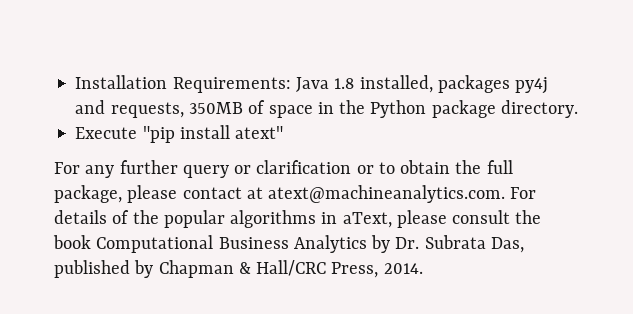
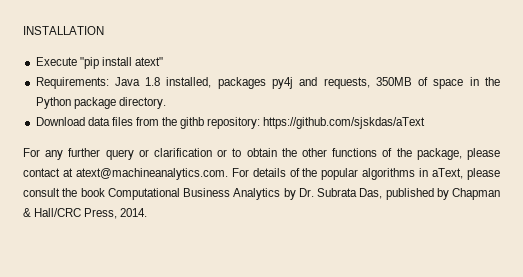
- Installation Requirements: Java 1.8 installed, packages py4j and requests, 350MB of space in the Python package directory.
+ INSTALLATION
+ Execute "pip install atext"
+ Requirements: Java 1.8 installed, packages py4j and requests, 350MB of space in the Python package directory.
- Execute "pip install atext"
+ Download data files from the githb repository: https://github.com/sjskdas/aText
- For any further query or clarification or to obtain the full package, please contact at atext@machineanalytics.com. For details of the popular algorithms in aText, please consult the book Computational Business Analytics by Dr. Subrata Das, published by Chapman & Hall/CRC Press, 2014.
+ For any further query or clarification or to obtain the other functions of the package, please contact at atext@machineanalytics.com. For details of the popular algorithms in aText, please consult the book Computational Business Analytics by Dr. Subrata Das, published by Chapman & Hall/CRC Press, 2014.

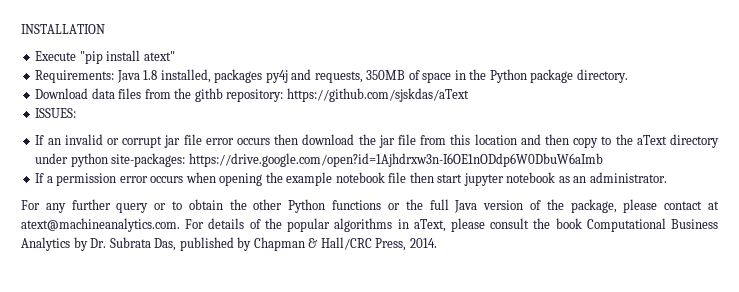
+ ISSUES:
+ If an invalid or corrupt jar file error occurs then download the jar file from this location and then copy to the aText directory under python site-packages: https://drive.google.com/open?id=1Ajhdrxw3n-I6OE1nODdp6W0DbuW6aImb
+ If a permission error occurs when opening the example notebook file then start jupyter notebook as an administrator.
- For any further query or clarification or to obtain the other functions of the package, please contact at atext@machineanalytics.com. For details of the popular algorithms in aText, please consult the book Computational Business Analytics by Dr. Subrata Das, published by Chapman & Hall/CRC Press, 2014.
+ For any further query or to obtain the other Python functions or the full Java version of the package, please contact at atext@machineanalytics.com. For details of the popular algorithms in aText, please consult the book Computational Business Analytics by Dr. Subrata Das, published by Chapman & Hall/CRC Press, 2014.

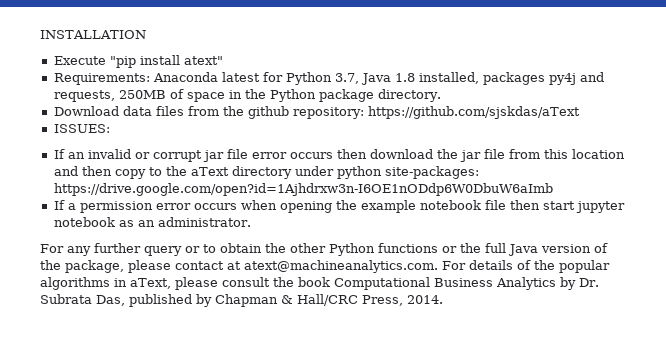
- Requirements: Java 1.8 installed, packages py4j and requests, 350MB of space in the Python package directory.
+ Requirements: Anaconda latest for Python 3.7, Java 1.8 installed, packages py4j and requests, 250MB of space in the Python package directory.
- Download data files from the githb repository: https://github.com/sjskdas/aText
+ Download data files from the github repository: https://github.com/sjskdas/aText

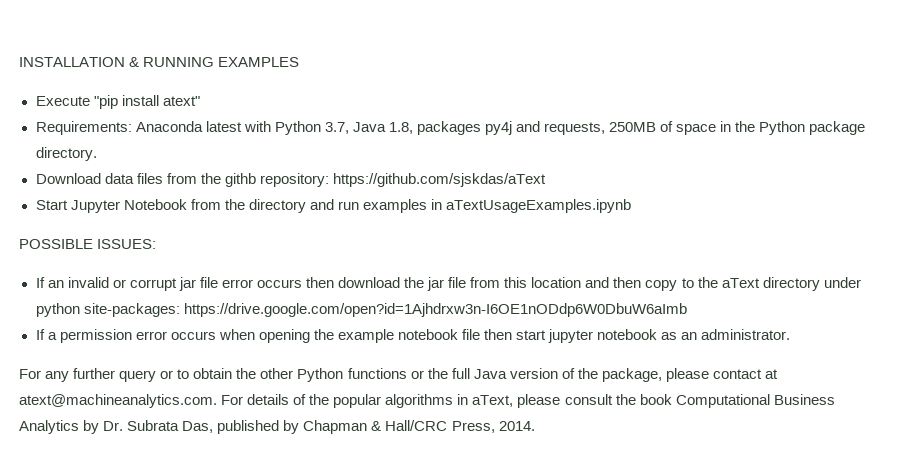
- INSTALLATION
+ INSTALLATION & RUNNING EXAMPLES
- Requirements: Anaconda latest for Python 3.7, Java 1.8 installed, packages py4j and requests, 250MB of space in the Python package directory.
+ Requirements: Anaconda latest with Python 3.7, Java 1.8, packages py4j and requests, 250MB of space in the Python package directory.
- Download data files from the github repository: https://github.com/sjskdas/aText
+ Download data files from the githb repository: https://github.com/sjskdas/aText
- ISSUES:
+ Start Jupyter Notebook from the directory and run examples in aTextUsageExamples.ipynb
+ POSSIBLE ISSUES:

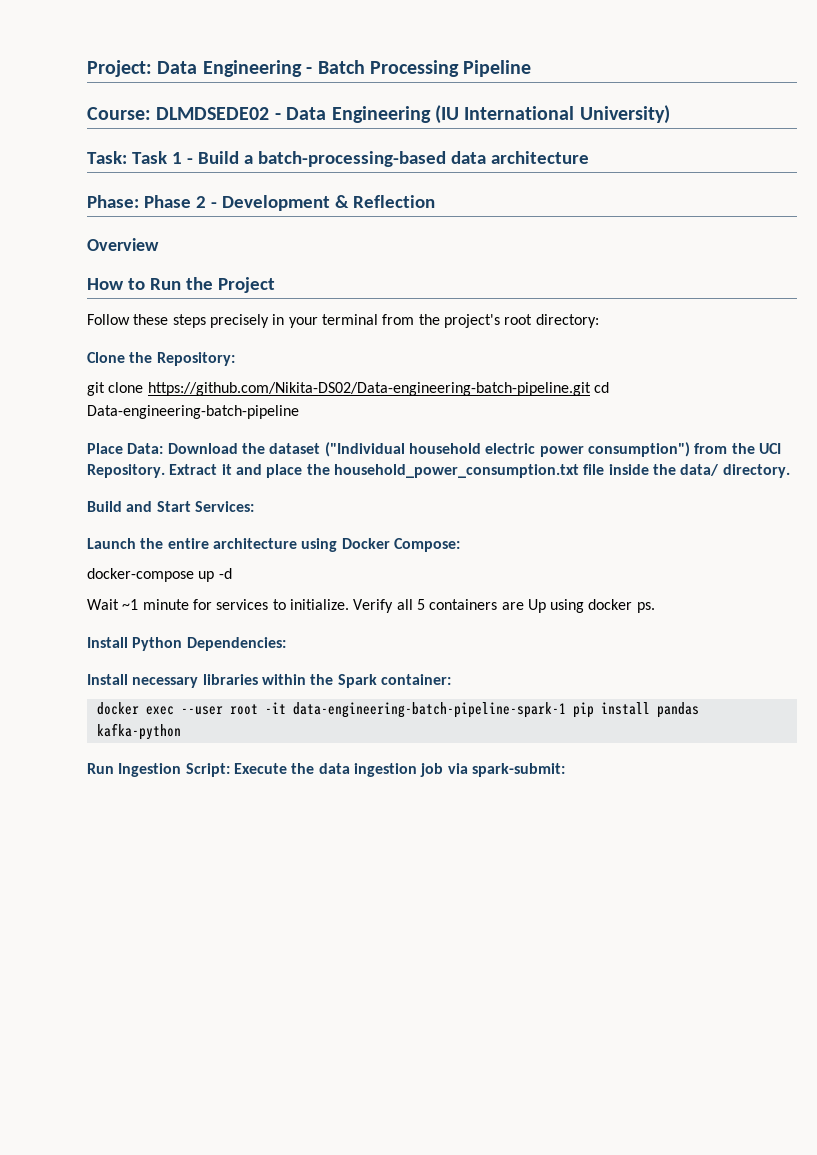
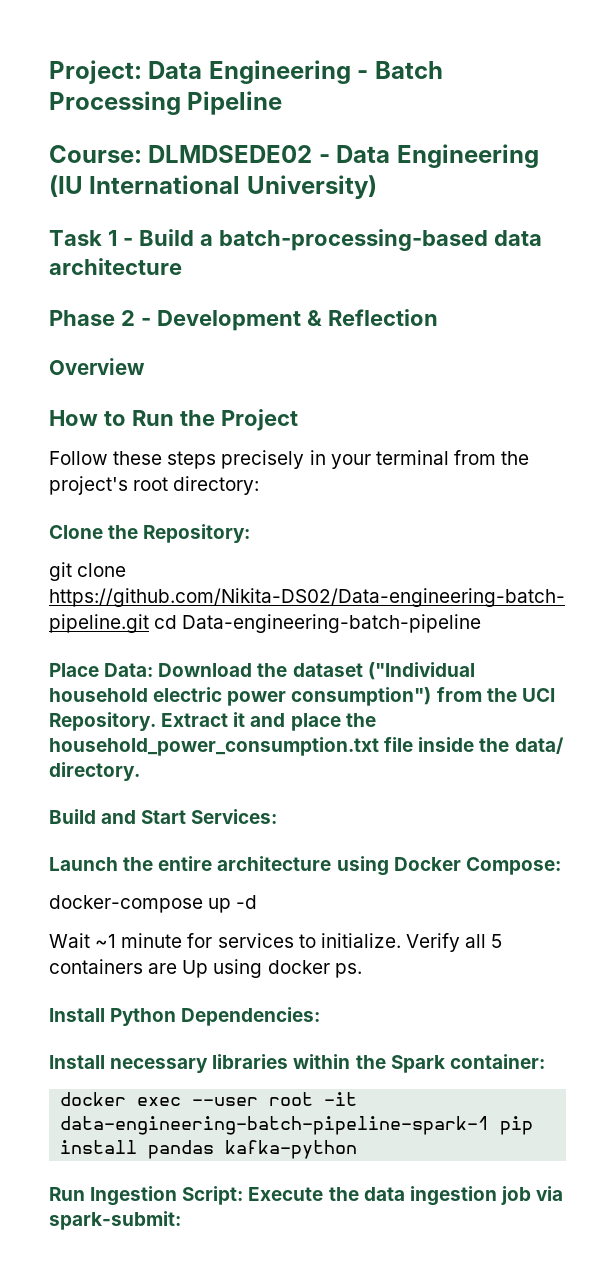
- Task: Task 1 - Build a batch-processing-based data architecture
+ Task 1 - Build a batch-processing-based data architecture
- Phase: Phase 2 - Development & Reflection
+ Phase 2 - Development & Reflection

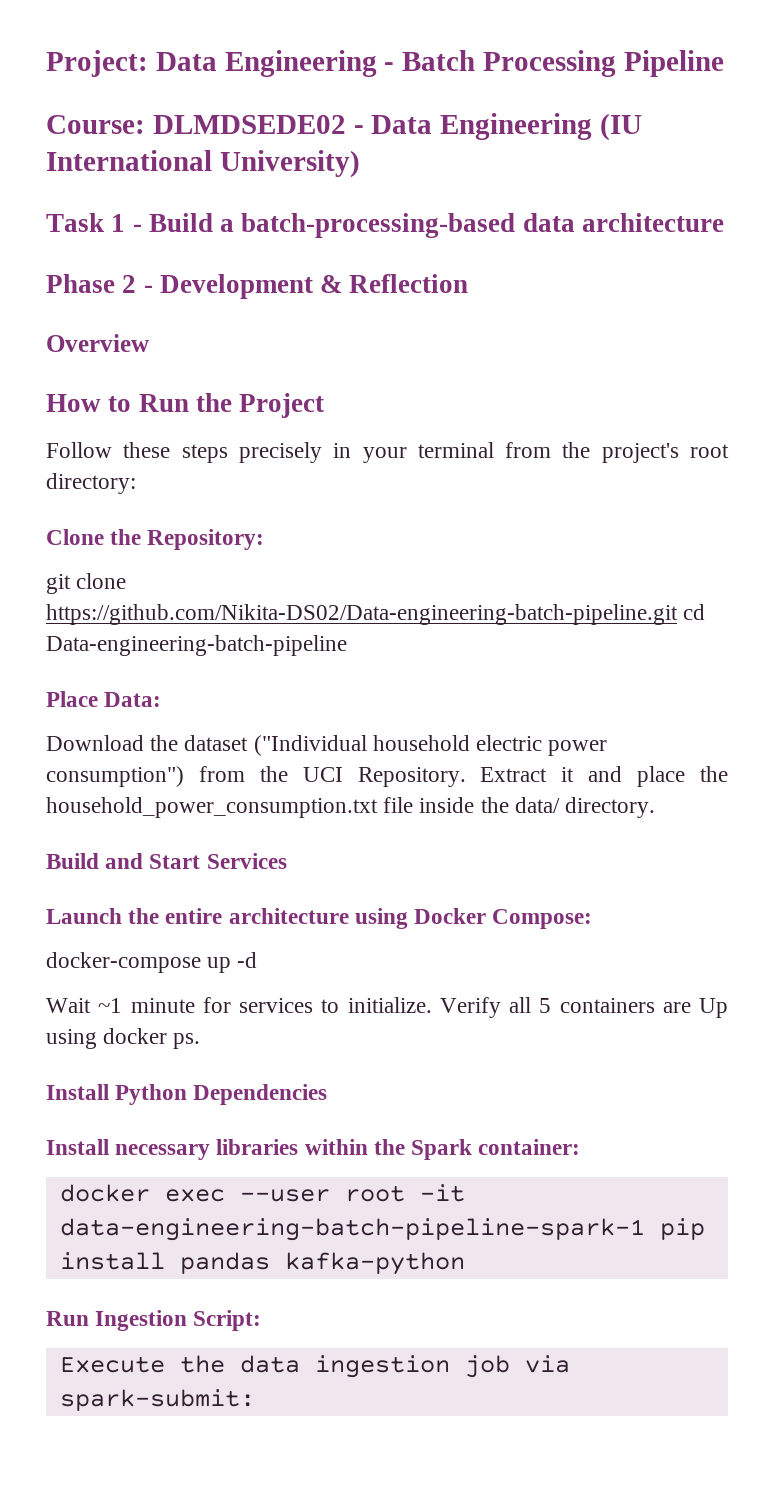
- Place Data: Download the dataset ("Individual household electric power consumption") from the UCI Repository.
+ Place Data:
+ Download the dataset ("Individual household electric power consumption") from the UCI Repository.
- Build and Start Services:
+ Build and Start Services
- Install Python Dependencies:
+ Install Python Dependencies
- Run Ingestion Script: Execute the data ingestion job via spark-submit:
+ Run Ingestion Script:
+ Execute the data ingestion job via spark-submit:

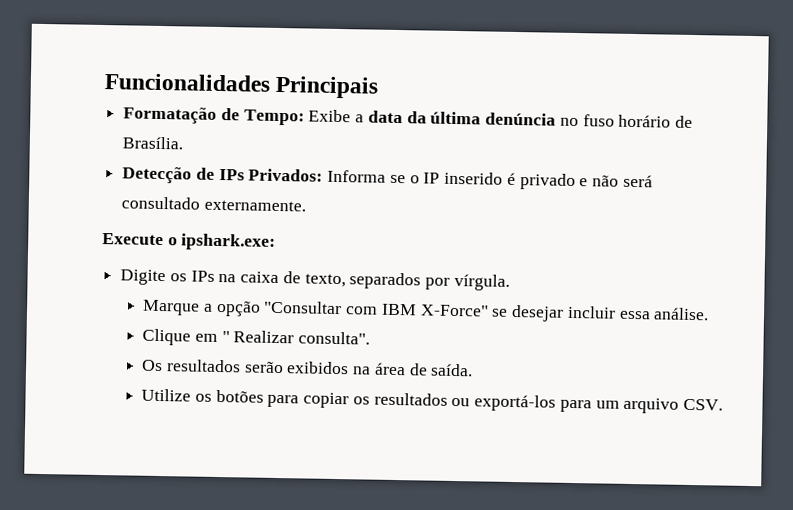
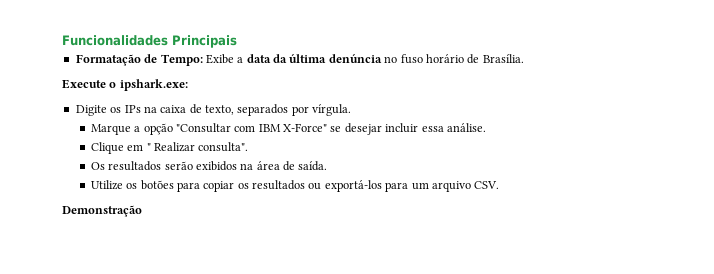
- Detecção de IPs Privados: Informa se o IP inserido é privado e não será consultado externamente.
+ Demonstração

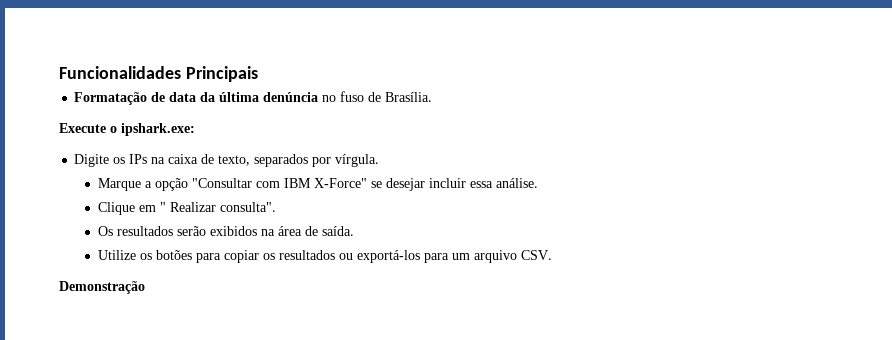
- Formatação de Tempo: Exibe a data da última denúncia no fuso horário de Brasília.
+ Formatação de data da última denúncia no fuso de Brasília.

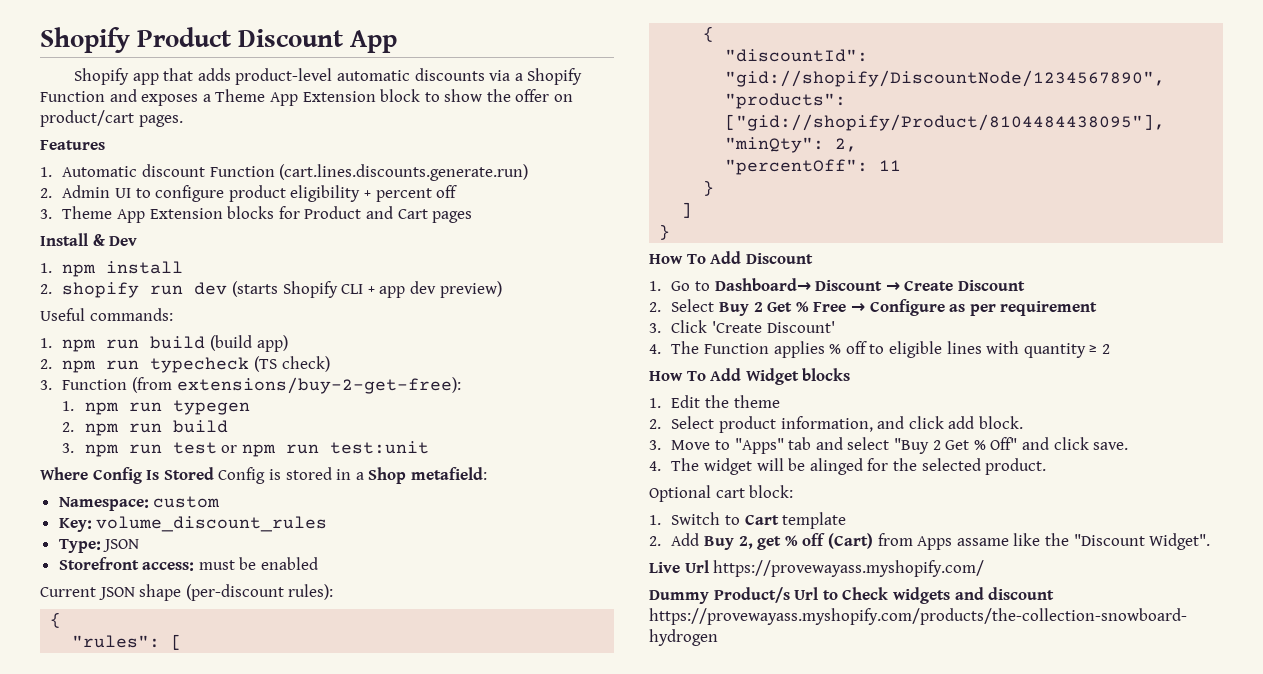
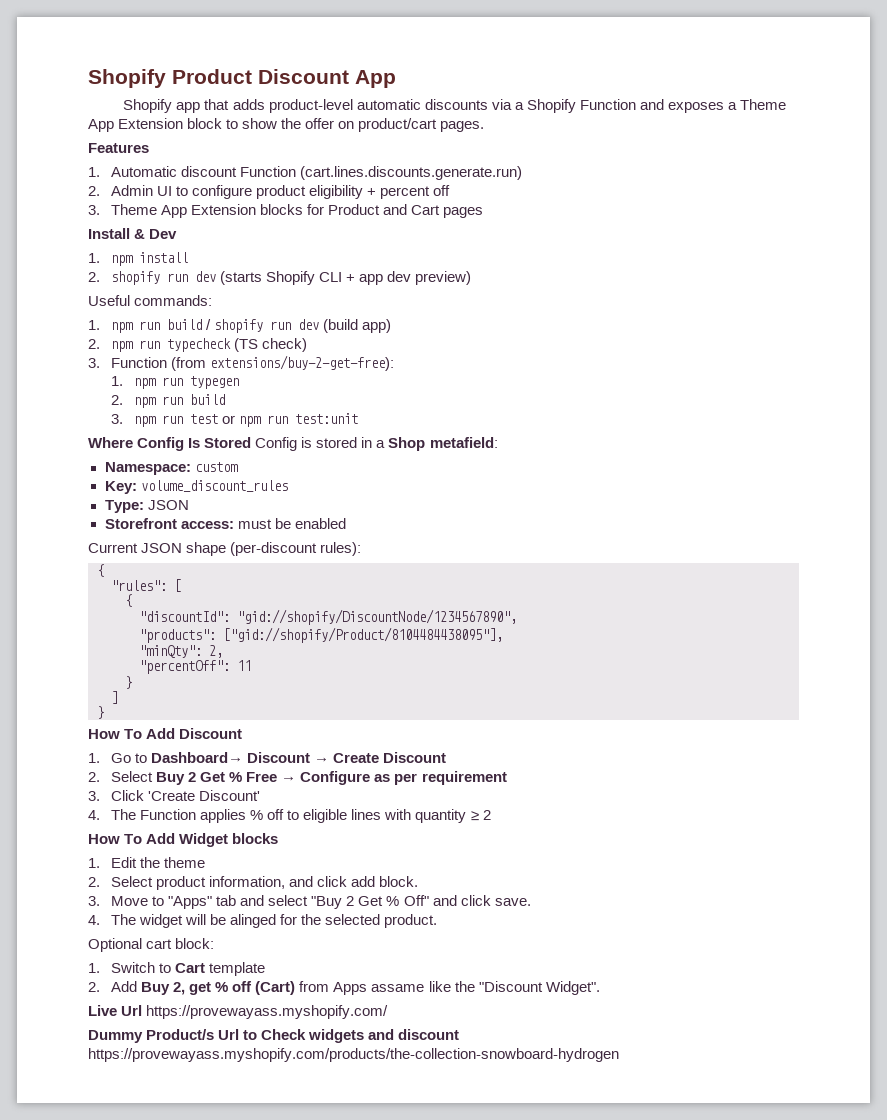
- 1. npm run build (build app)
+ 1. npm run build / shopify run dev (build app)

## EXERCISE DETAILS
Return the full listing exactly as written, without any of its images.

## RESULT FOR THIS EXERCISE
- Installation Requirements: Java 1.8 installed, packages py4j and requests, 350MB of space in the Python package directory.
+ INSTALLATION
+ Execute "pip install atext"
+ Requirements: Java 1.8 installed, packages py4j and requests, 350MB of space in the Python package directory.
- Execute "pip install atext"
+ Download data files from the githb repository: https://github.com/sjskdas/aText
- For any further query or clarification or to obtain the full package, please contact at atext@machineanalytics.com. For details of the popular algorithms in aText, please consult the book Computational Business Analytics by Dr. Subrata Das, published by Chapman & Hall/CRC Press, 2014.
+ For any further query or clarification or to obtain the other functions of the package, please contact at atext@machineanalytics.com. For details of the popular algorithms in aText, please consult the book Computational Business Analytics by Dr. Subrata Das, published by Chapman & Hall/CRC Press, 2014.

+ ISSUES:
+ If an invalid or corrupt jar file error occurs then download the jar file from this location and then copy to the aText directory under python site-packages: https://drive.google.com/open?id=1Ajhdrxw3n-I6OE1nODdp6W0DbuW6aImb
+ If a permission error occurs when opening the example notebook file then start jupyter notebook as an administrator.
- For any further query or clarification or to obtain the other functions of the package, please contact at atext@machineanalytics.com. For details of the popular algorithms in aText, please consult the book Computational Business Analytics by Dr. Subrata Das, published by Chapman & Hall/CRC Press, 2014.
+ For any further query or to obtain the other Python functions or the full Java version of the package, please contact at atext@machineanalytics.com. For details of the popular algorithms in aText, please consult the book Computational Business Analytics by Dr. Subrata Das, published by Chapman & Hall/CRC Press, 2014.

- Requirements: Java 1.8 installed, packages py4j and requests, 350MB of space in the Python package directory.
+ Requirements: Anaconda latest for Python 3.7, Java 1.8 installed, packages py4j and requests, 250MB of space in the Python package directory.
- Download data files from the githb repository: https://github.com/sjskdas/aText
+ Download data files from the github repository: https://github.com/sjskdas/aText

- INSTALLATION
+ INSTALLATION & RUNNING EXAMPLES
- Requirements: Anaconda latest for Python 3.7, Java 1.8 installed, packages py4j and requests, 250MB of space in the Python package directory.
+ Requirements: Anaconda latest with Python 3.7, Java 1.8, packages py4j and requests, 250MB of space in the Python package directory.
- Download data files from the github repository: https://github.com/sjskdas/aText
+ Download data files from the githb repository: https://github.com/sjskdas/aText
- ISSUES:
+ Start Jupyter Notebook from the directory and run examples in aTextUsageExamples.ipynb
+ POSSIBLE ISSUES:

- Task: Task 1 - Build a batch-processing-based data architecture
+ Task 1 - Build a batch-processing-based data architecture
- Phase: Phase 2 - Development & Reflection
+ Phase 2 - Development & Reflection

- Place Data: Download the dataset ("Individual household electric power consumption") from the UCI Repository.
+ Place Data:
+ Download the dataset ("Individual household electric power consumption") from the UCI Repository.
- Build and Start Services:
+ Build and Start Services
- Install Python Dependencies:
+ Install Python Dependencies
- Run Ingestion Script: Execute the data ingestion job via spark-submit:
+ Run Ingestion Script:
+ Execute the data ingestion job via spark-submit:

- Detecção de IPs Privados: Informa se o IP inserido é privado e não será consultado externamente.
+ Demonstração

- Formatação de Tempo: Exibe a data da última denúncia no fuso horário de Brasília.
+ Formatação de data da última denúncia no fuso de Brasília.

- 1. npm run build (build app)
+ 1. npm run build / shopify run dev (build app)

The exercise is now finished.